Mozart’s original title for Così fan tutte was La Scuola degli Amante—The School for Lovers—and San Diego Opera’s exuberant new production of Mozart’s final comic opera remains true to this primal concept. In this Così fan tutte, which opened Saturday at San Diego Civic Theatre, Director Timothy Nelson has relentlessly focused on the emotional cauldron that Mozart’s four lovers create as they learn painful lessons about themselves and unlearn their perceptions of the objects of their affection.For this new Così production, General Director David Bennett has assembled a youthful but experienced cast of of well-matched, colorful voices to animate Mozart’s rich vocal score studded with brilliant ensembles, and Conductor Bruce Stasyna gives these singers vibrant, well-paced support throughout this three-hour-plus opera.
Nelson has updated the story from 18th-century Italy to vaguely contemporary America. From the style of the women’s long, bouffant skirts, one might infer the era of the 1950s, although wearing retro styles today can be a sign of sophisticated fashion.
Instead of the placing opening scene among the three men in a coffee house as the librettist Lorenzo da Ponte intended, Nelson has his dudes conversing and scheming in the locker room of a men’s only gym. This turns out to be an important choice, because throughout the opera, Nelson has his singers continually changing costumes onstage and spending much of the opera taking off dresses and suits to sing in their elaborate undergarments.Da Ponte’s rickety plot for Così has always depended on the premise that the women will not recognize their actual male lovers disguised as Albanian soldiers attempting to woo them away from their intended partners. Costume Designer Ingrid Helton has soldiers Ferrando and Guglielmo disguised as outlandish cowboys, but Nelson’s point is neither the credibility of disguise nor the gullibility of women, but rather the larger psychological question of who is the real person underneath their attire, facades, and impersonations? Since there is never a surplus of first-rate Mozart tenors, it was a delight to encounter Konu Kim as Ferrando in his San Diego Opera debut. His resplendent, supple tenor proved as agile as his spirited stage presence. As Guglielmo, John Brancy’s sterling baritone proved an excellent complement to Kim. If at first Reginald Smith Jr.’s more hefty baritone did not strike me as optimally Mozartean, he tempered his vocal approach to give his Don Alfonso an undeniable hint of malice without turning him into a mustache-twirling villain. The opening trio by these men, “La Mia Dorabella” set a high standard of gleaming ensemble virtuosity, which the entire cast sustained throughout the opera.
The two returning sopranos to San Diego Opera easily fulfilled the promise of their debut roles here in the spring of 2019. Sarah Tucker, a vocally glorious Micaēla in the company’s well-received Carmen, gave Fiordiligi a passionate drive that illuminated her character, notably in her famous aria of fidelity “Come scoglio.” As the ill-fated Gilda in Verdi’s Rigoletto, Alisa Jordheim’s vulnerability proved her successful dramatic calling card, but she had no difficulty finding the pluck and bravado to endear her scheming Despina to Saturday’s Civic Theatre audience.
Newcomer Samantha Hankey’s bright, expressive mezzo-soprano comfortably balanced Tucker’s soaring soprano, which we experienced early in the opera in their blissful duet “Soave sia il vento” that sent their actual lovers off to accomplish their military duties. Nelson added to the drama the mute character of Cupid–he proved an omnipresent object of derision–but instead of the chubby infant version we know from cartoons, this cupid was a gaunt senior citizen, played with patient endurance by Jack Missett.
Although the San Diego Opera Chorus accomplished all of its work offstage, these well-trained voices ably augmented the vocal texture when needed. Under Stasyna’s confident direction, the San Diego Symphony gave a polished and vibrant account of Mozart’s rich score—especially those luxuriant wind obbligatos the composer lavished on his arias.
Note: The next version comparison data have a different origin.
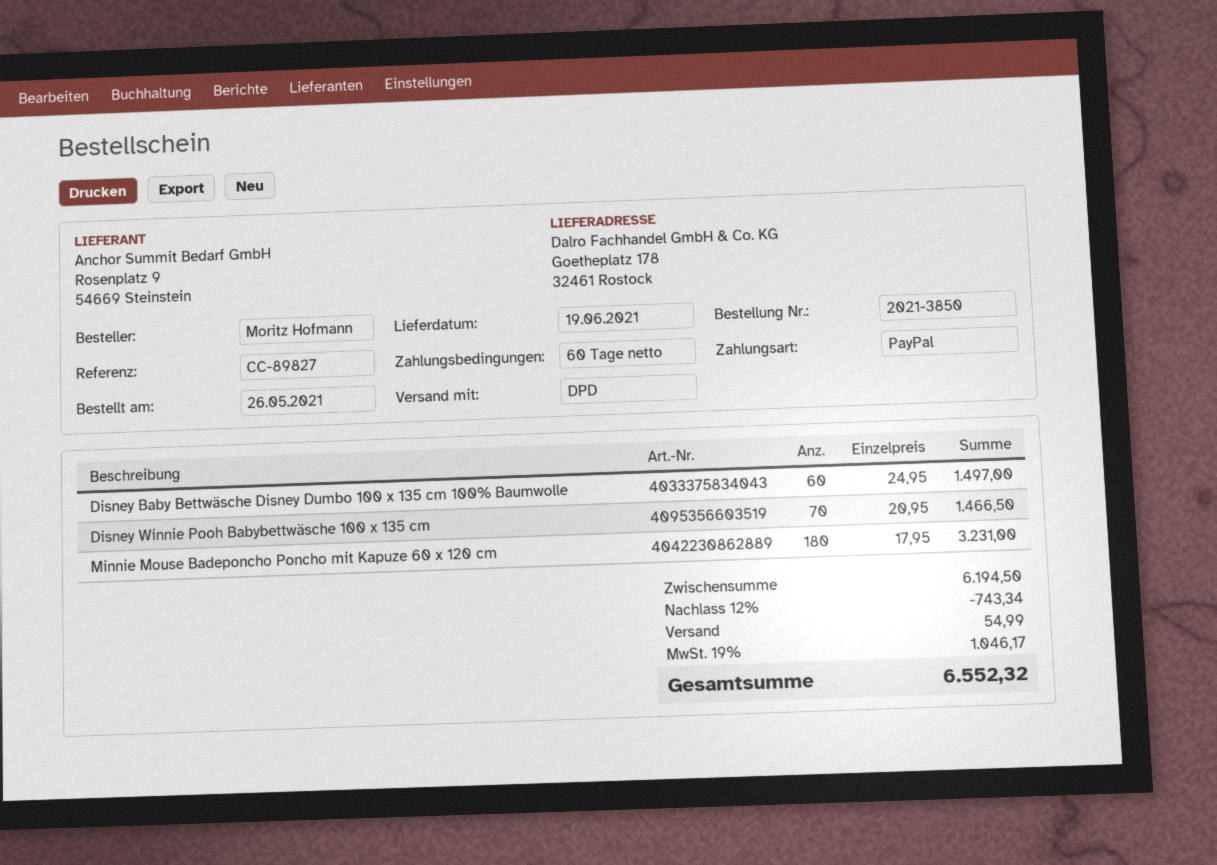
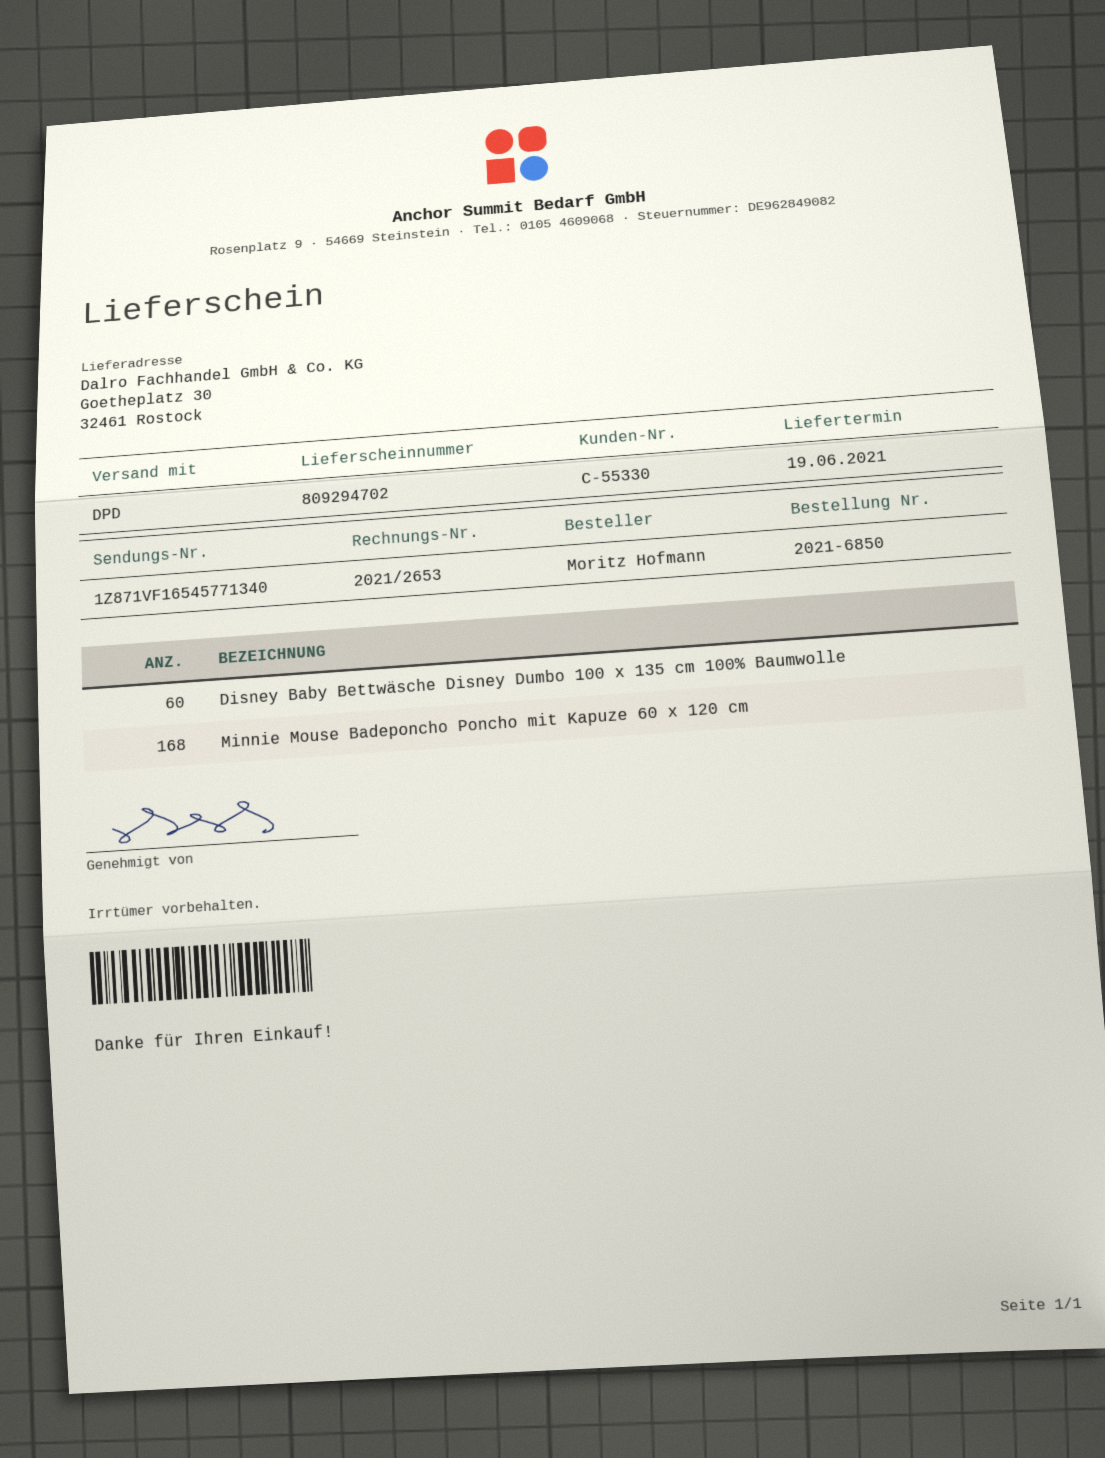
order number: 2021-3850 -> 2021-6850
ship to: Goetheplatz 178, 32461 Rostock -> Goetheplatz 30, 32461 Rostock
Disney Winnie Pooh Babybettwäsche 100 x 135 cm: 70 -> none
Minnie Mouse Badeponcho Poncho mit Kapuze 60 x 120 cm: 180 -> 168

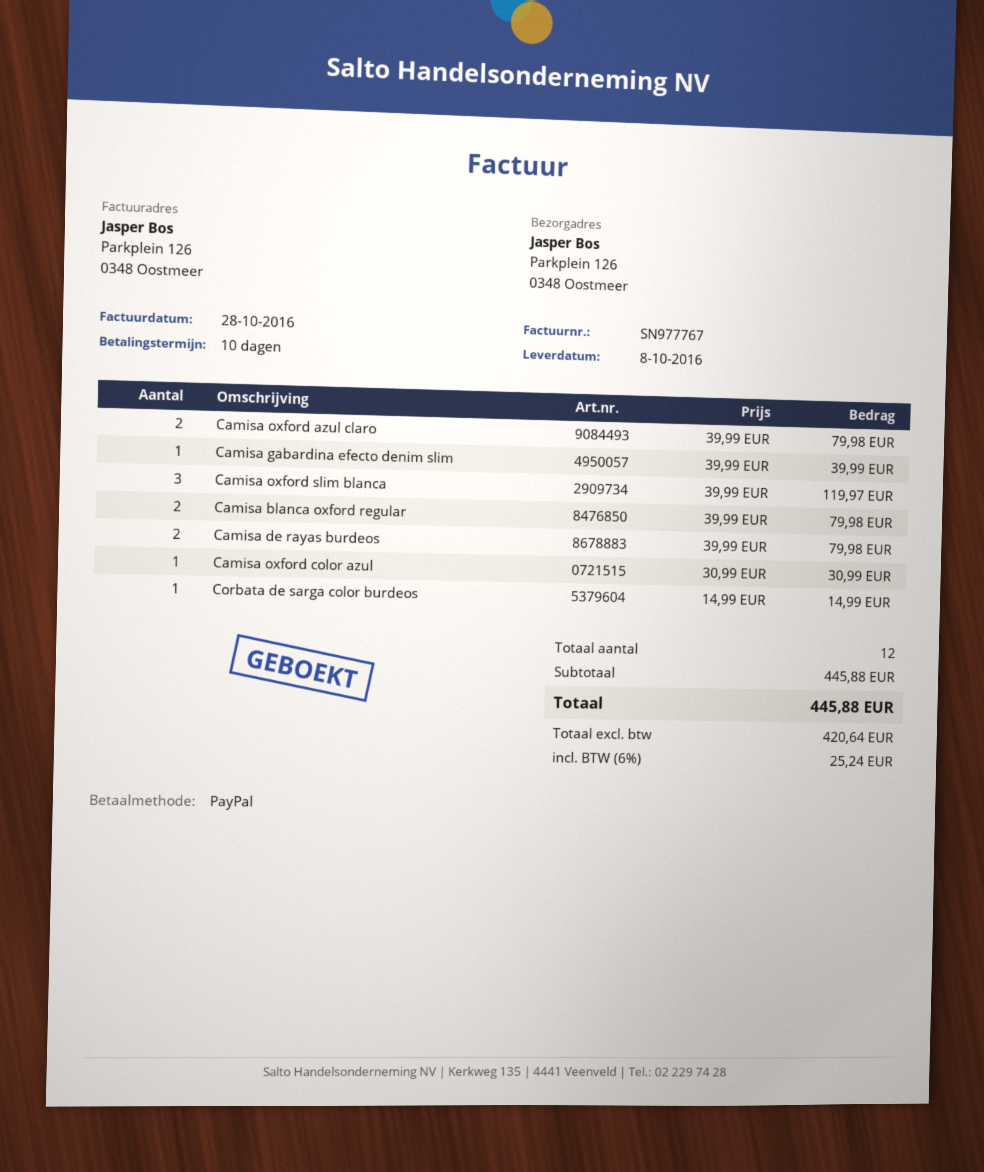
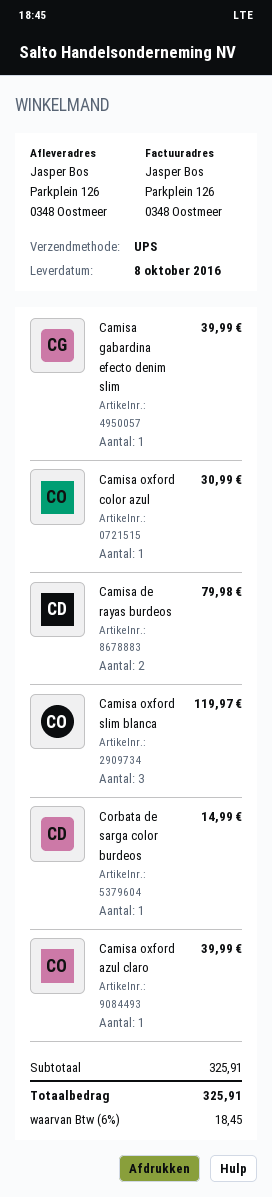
Camisa oxford azul claro: 2 for 79.98 -> 1 for 39.99
Camisa blanca oxford regular: 2 for 79.98 -> none
subtotal: 445.88 -> 325.91
tax: 6% = 25.24 -> 6% = 18.45
total: 445.88 -> 325.91

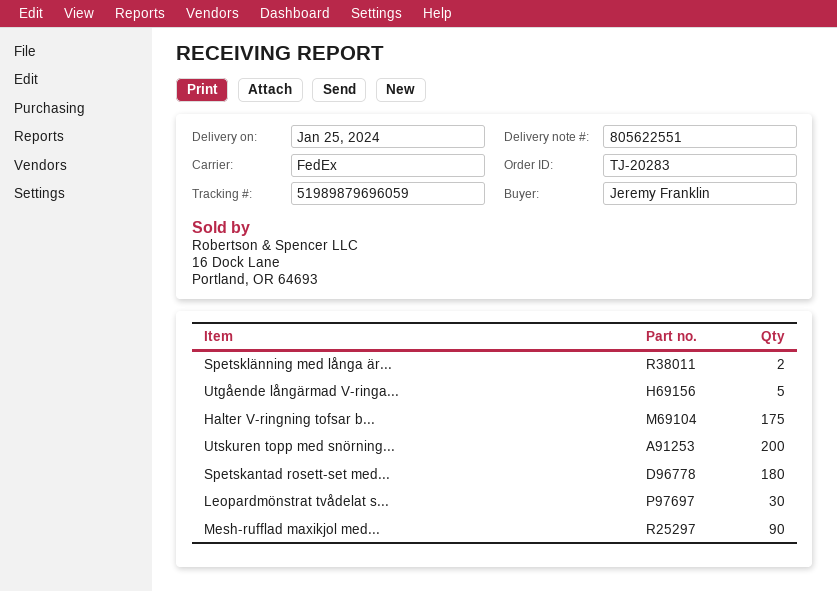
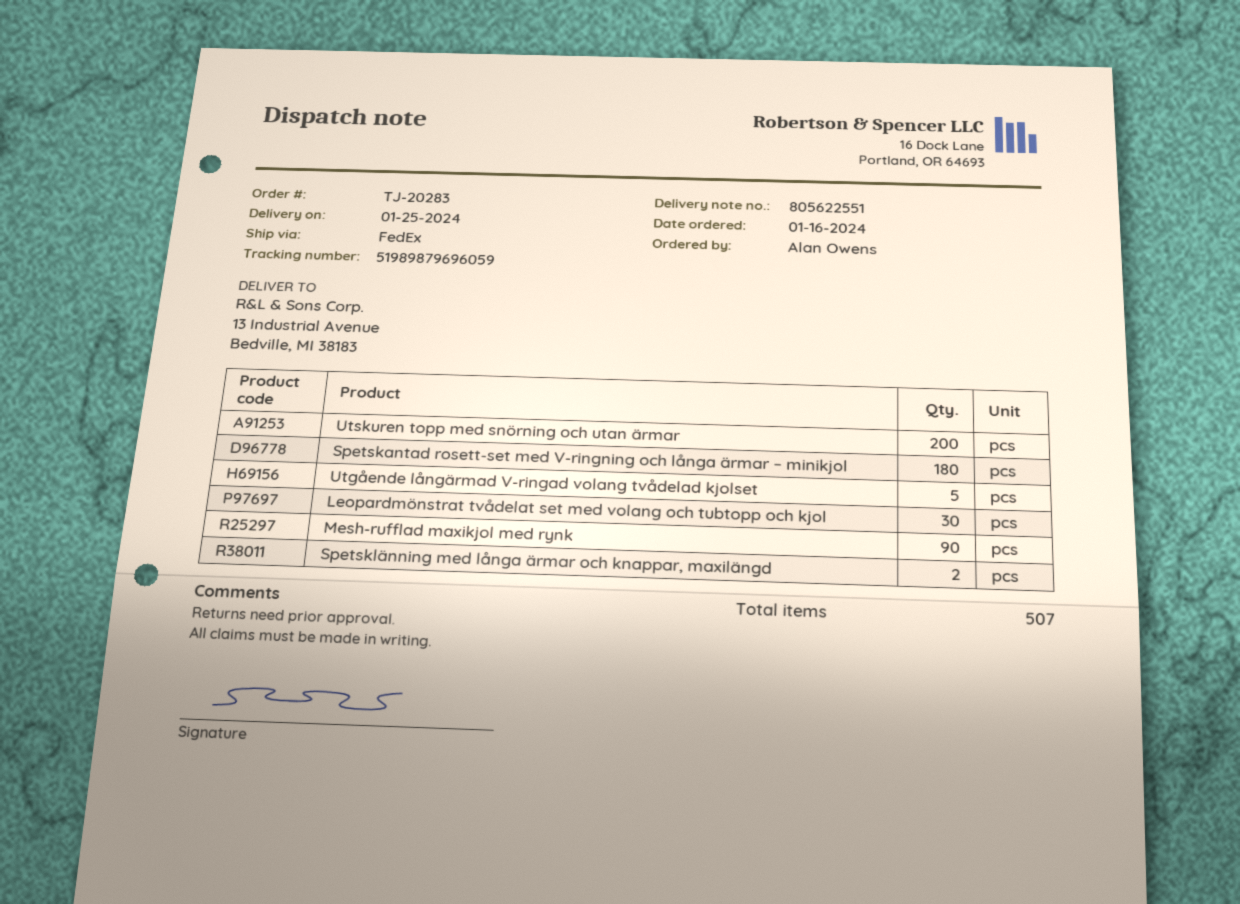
ordered by: Jeremy Franklin -> Alan Owens
Halter V-ringning tofsar b...: 175 -> none

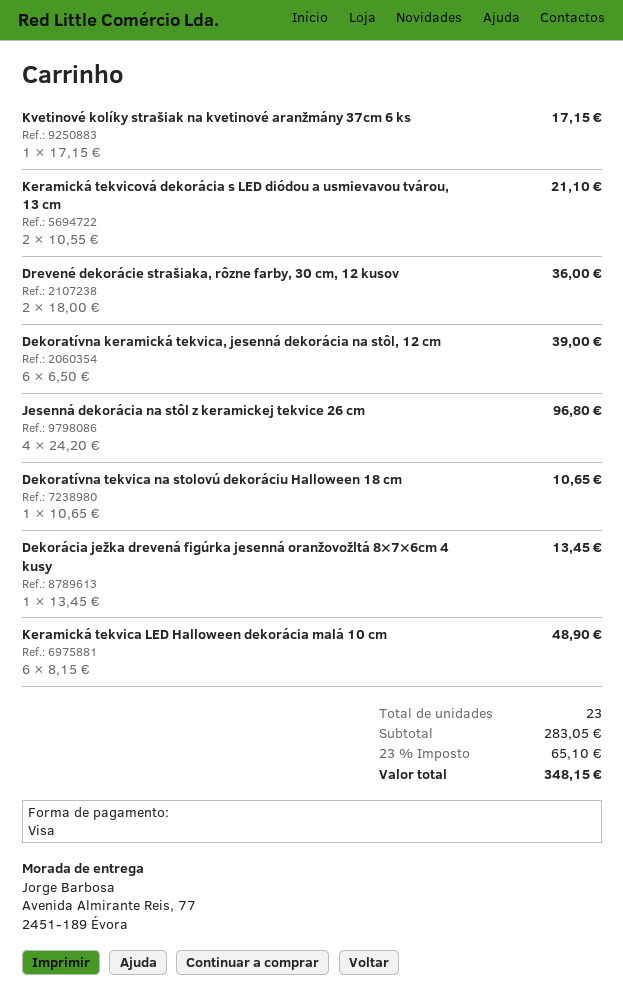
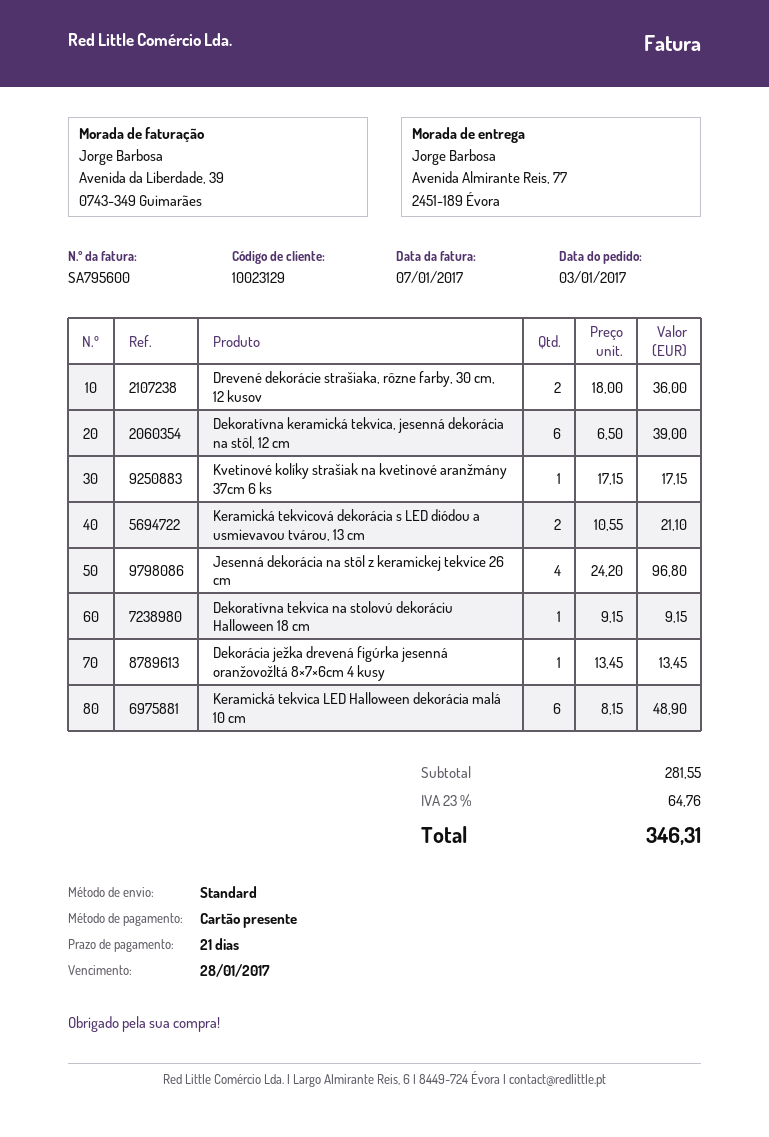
payment method: Visa -> gift card
Dekoratívna tekvica na stolovú dekoráciu Halloween 18 cm: 1 x 10.65 = 10.65 -> 1 x 9.15 = 9.15
subtotal: 283.05 -> 281.55
tax: 23% = 65.10 -> 23% = 64.76
total: 348.15 -> 346.31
Tim Wallace’s brilliant—almost lurid—red and green bucolic set for the second scene of Act One actually heightened the scene’s emotional impact, and the silhouettes of tree trunks descending and ascending in Scene Two reinforced that scene’s searing emotional conflicts. Ingrid Helton’s over-the-top costumes helped remind the audience that the opera remains a comedy, in spite of the cavalcade of potentially destructive actions that befall the two young couples.
I will not spoil the surprise for audiences who are able to make the remaining three performances of this excellent production, but a clever—however not at all intrusive—video component of the set reminds loyal San Diego Opera patrons of a successful aspect they encountered in the company’s two drive-in operas during the lock-down stage of the current pandemic.
San Diego Opera’s new production of Mozart’s ‘Così fan tutte’ opened at the San Diego Civic Theatre on Saturday, February 12, and can be experienced on February 15 and 18—as well as a February 20 matinee—in the same venue.